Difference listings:

-- Opening Marker --

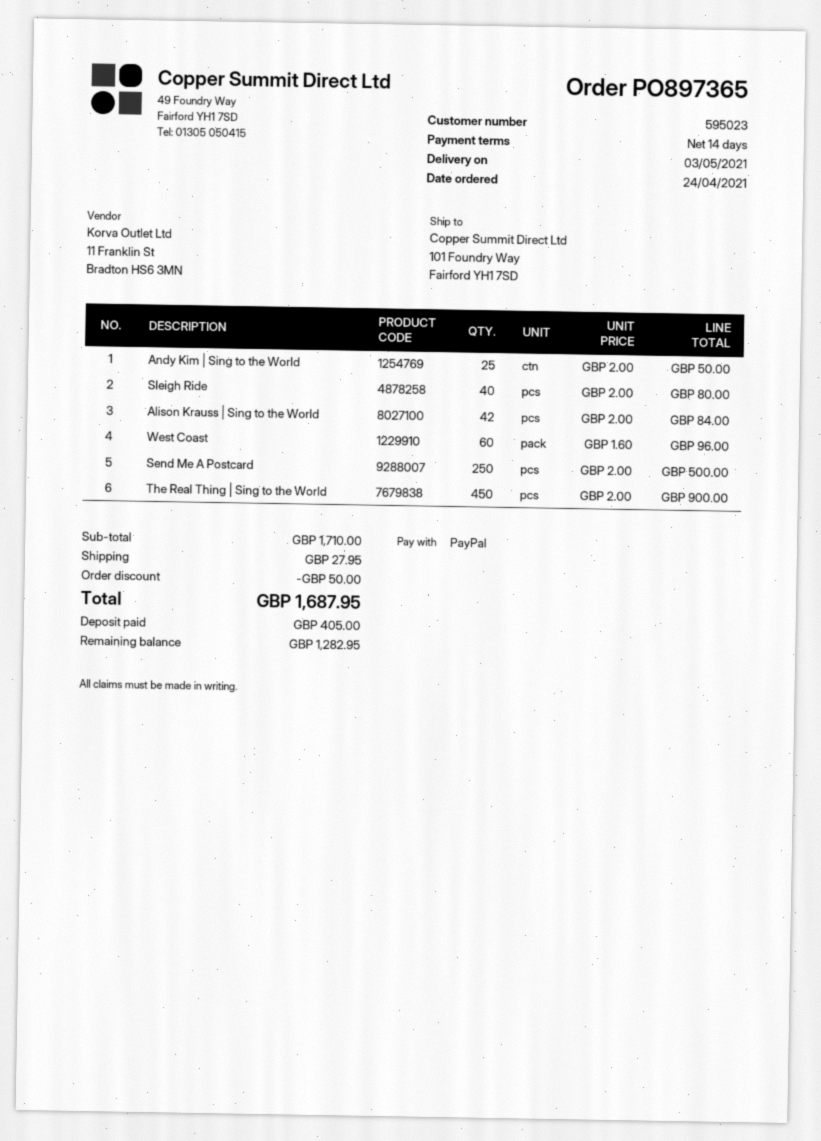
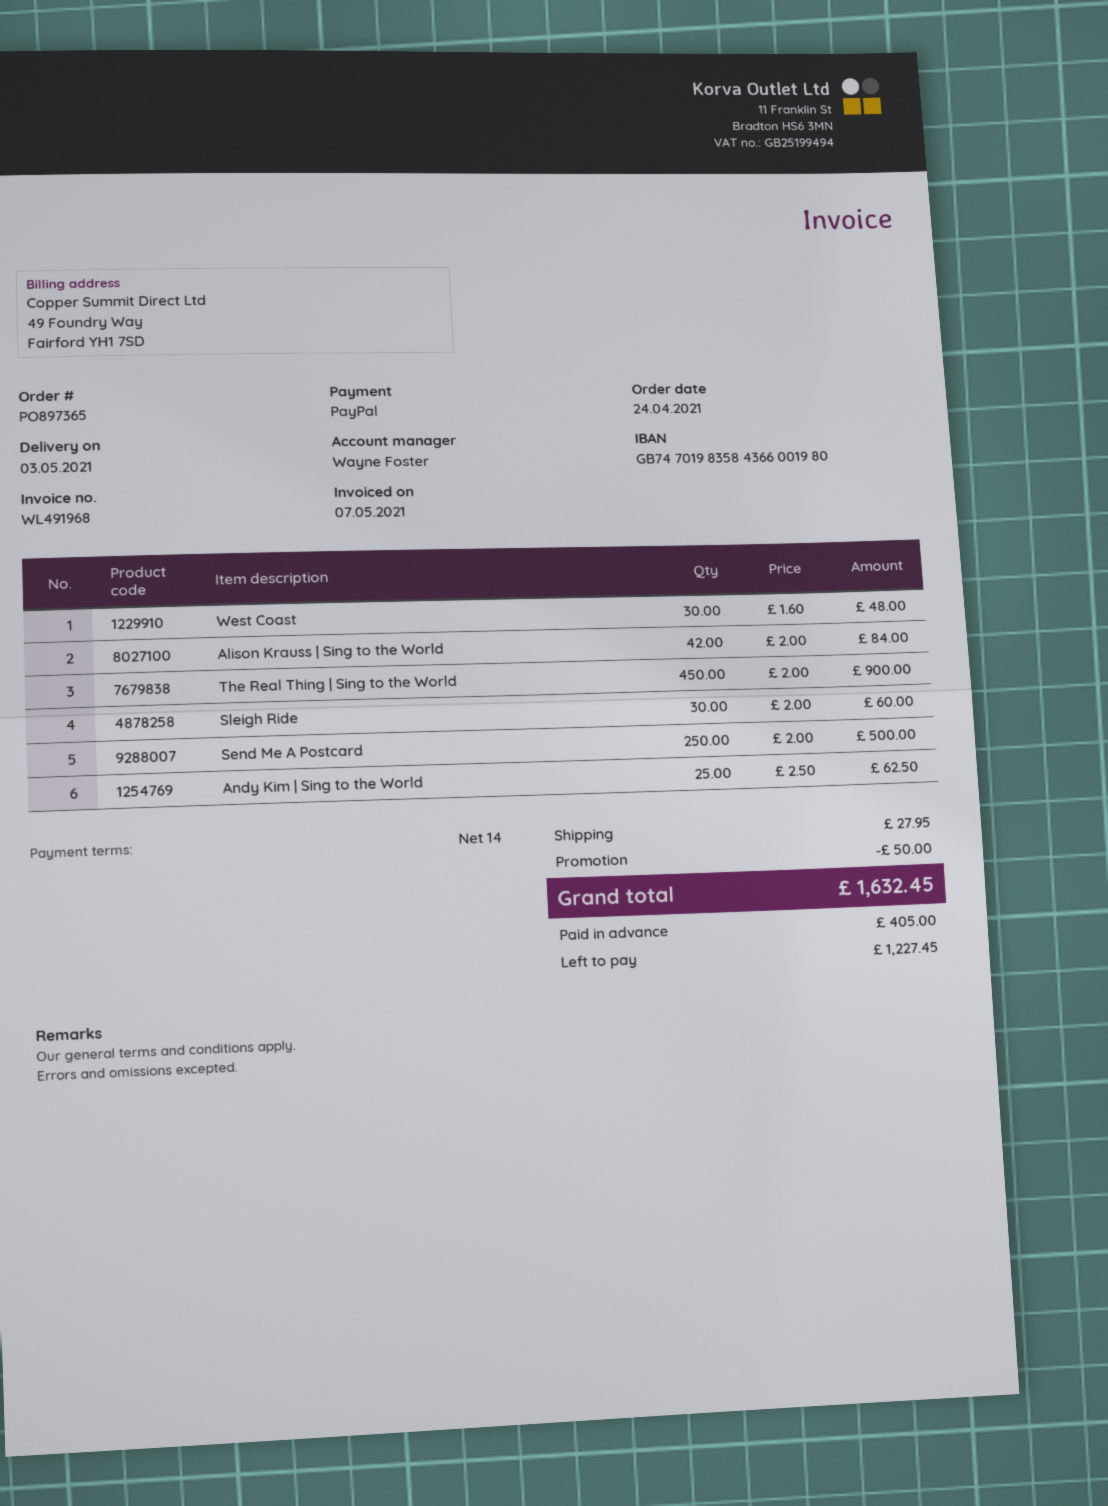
Andy Kim | Sing to the World: 25 x 2.00 = 50.00 -> 25 x 2.50 = 62.50
Sleigh Ride: 40 x 2.00 = 80.00 -> 30 x 2.00 = 60.00
West Coast: 60 x 1.60 = 96.00 -> 30 x 1.60 = 48.00
total: 1687.95 -> 1632.45
balance: 1282.95 -> 1227.45

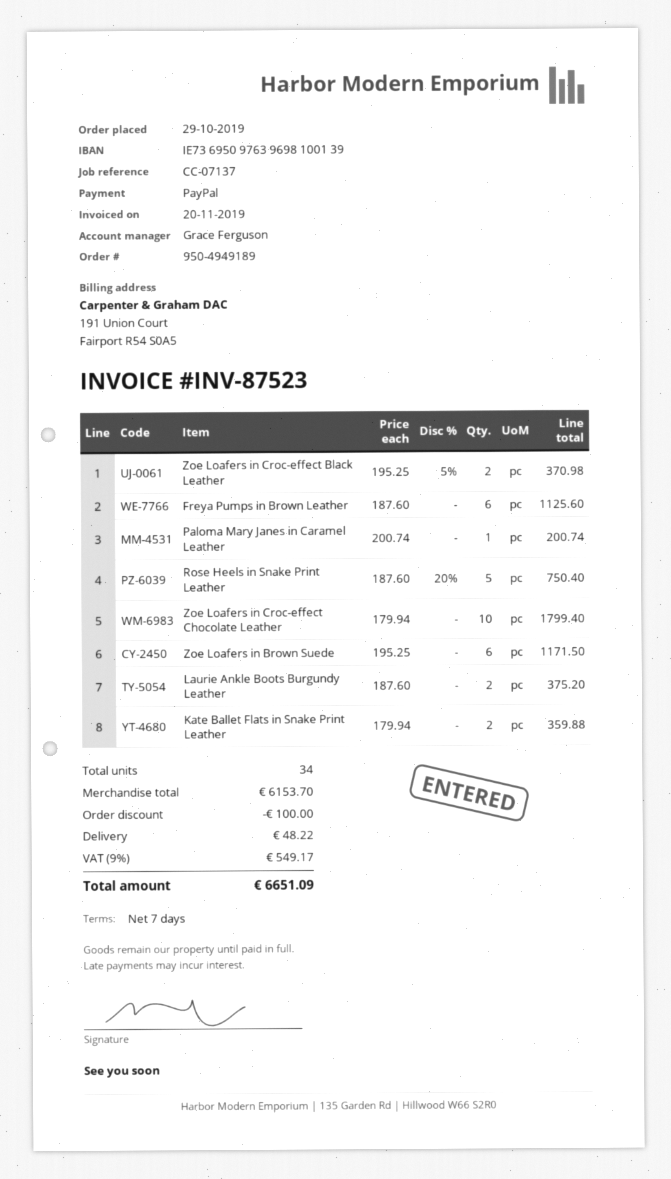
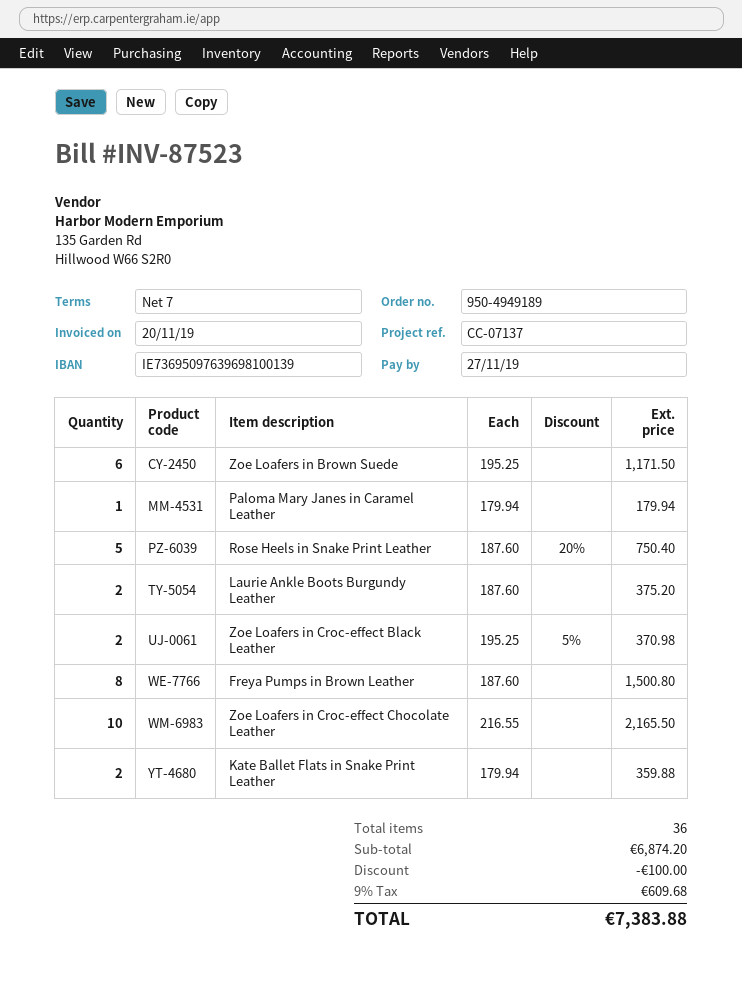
Freya Pumps in Brown Leather: 6 x 187.60 = 1125.60 -> 8 x 187.60 = 1500.80
Paloma Mary Janes in Caramel Leather: 1 x 200.74 = 200.74 -> 1 x 179.94 = 179.94
Zoe Loafers in Croc-effect Chocolate Leather: 10 x 179.94 = 1799.40 -> 10 x 216.55 = 2165.50
total quantity: 34 -> 36
subtotal: 6153.70 -> 6874.20
shipping: 48.22 -> none
tax: 9% = 549.17 -> 9% = 609.68
total: 6651.09 -> 7383.88

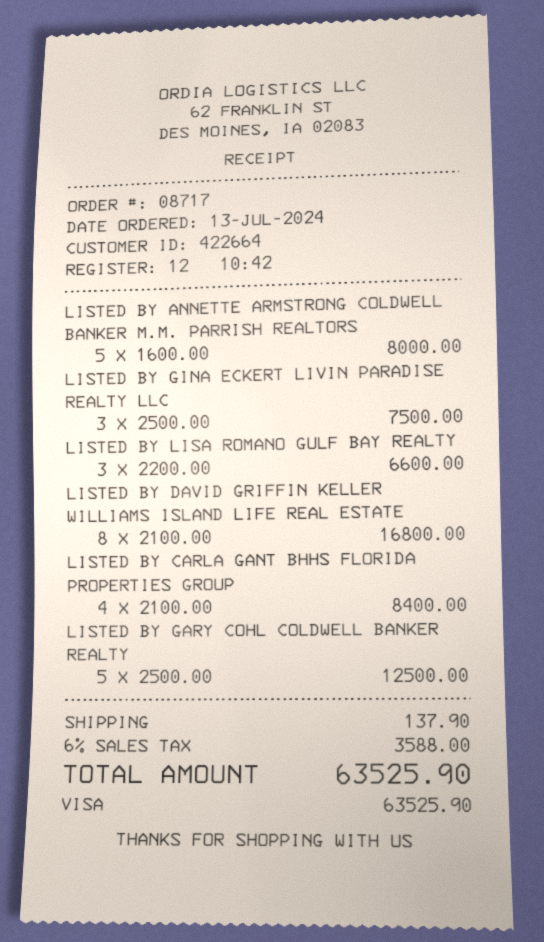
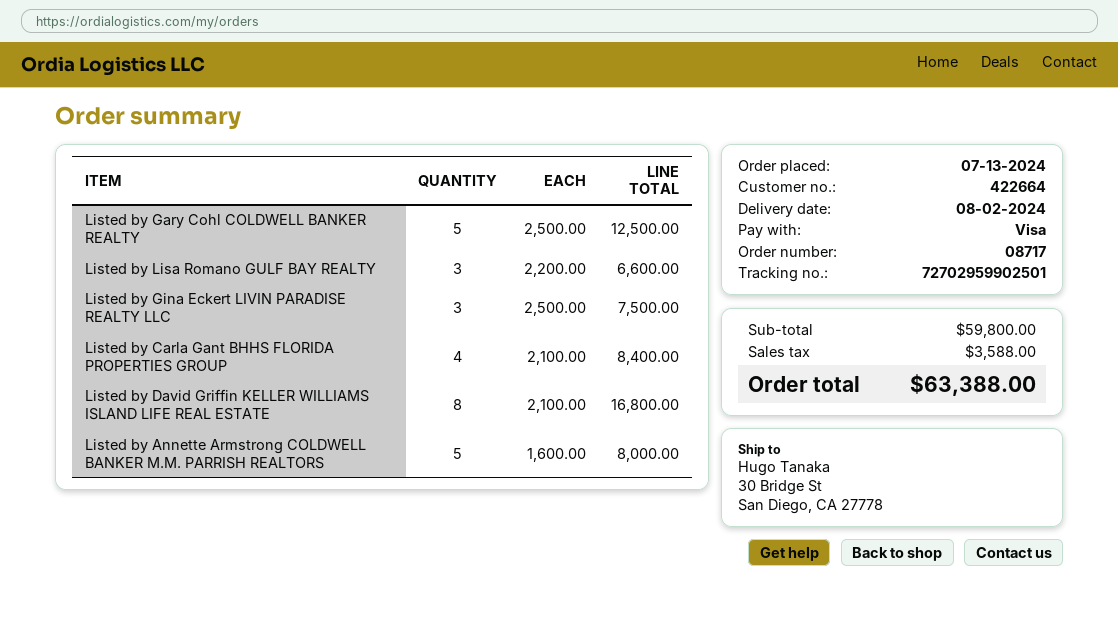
shipping: 137.90 -> none
total: 63525.90 -> 63388.00

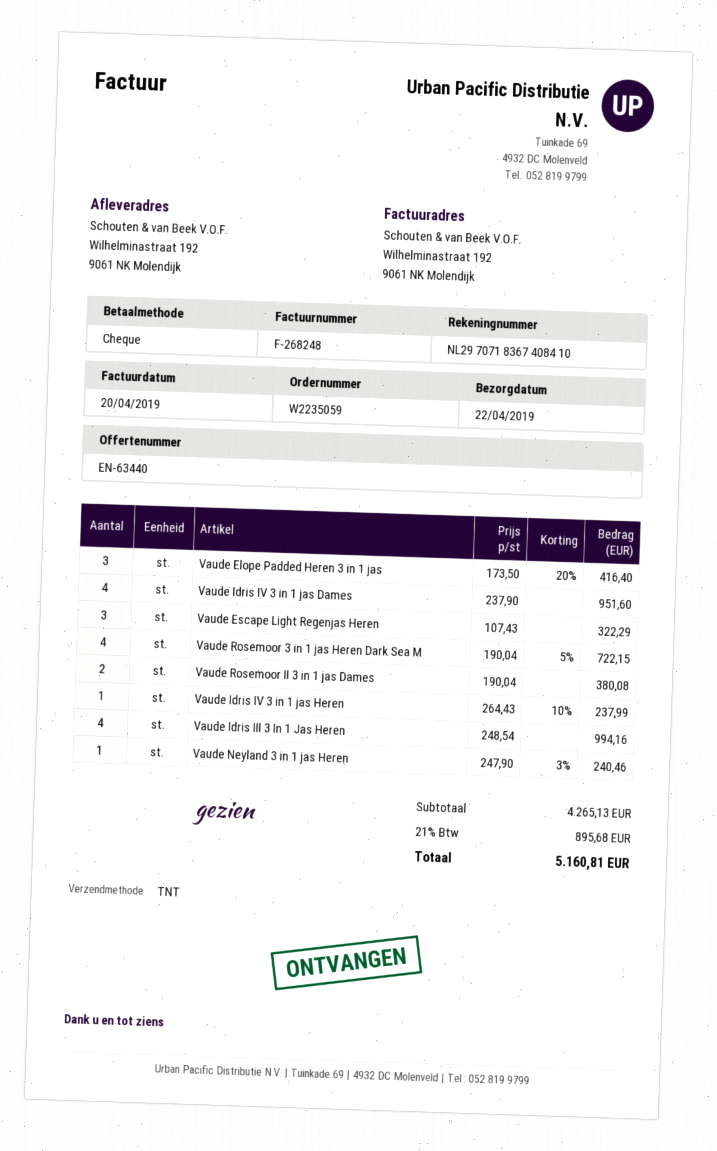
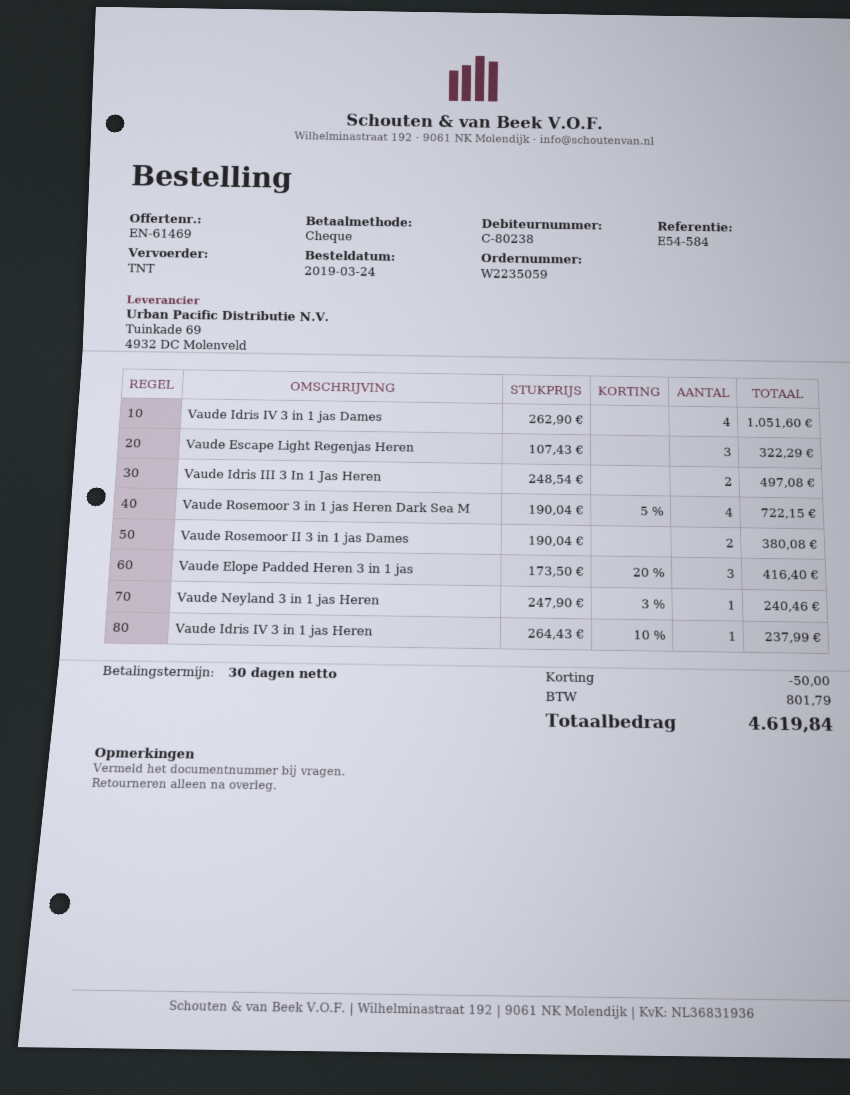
quote number: EN-63440 -> EN-61469
Vaude Idris IV 3 in 1 jas Dames: 4 x 237.90 = 951.60 -> 4 x 262.90 = 1051.60
Vaude Idris III 3 In 1 Jas Heren: 4 x 248.54 = 994.16 -> 2 x 248.54 = 497.08
discount: none -> 50.00
tax: 895.68 -> 801.79
total: 5160.81 -> 4619.84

-- Closing Marker --

= Instructions to follow =
Please find every line in the records that contains the word "Vaude", and copy it out.

= Reply to the exercise =
Vaude Idris IV 3 in 1 jas Dames: 4 x 237.90 = 951.60 -> 4 x 262.90 = 1051.60
Vaude Idris III 3 In 1 Jas Heren: 4 x 248.54 = 994.16 -> 2 x 248.54 = 497.08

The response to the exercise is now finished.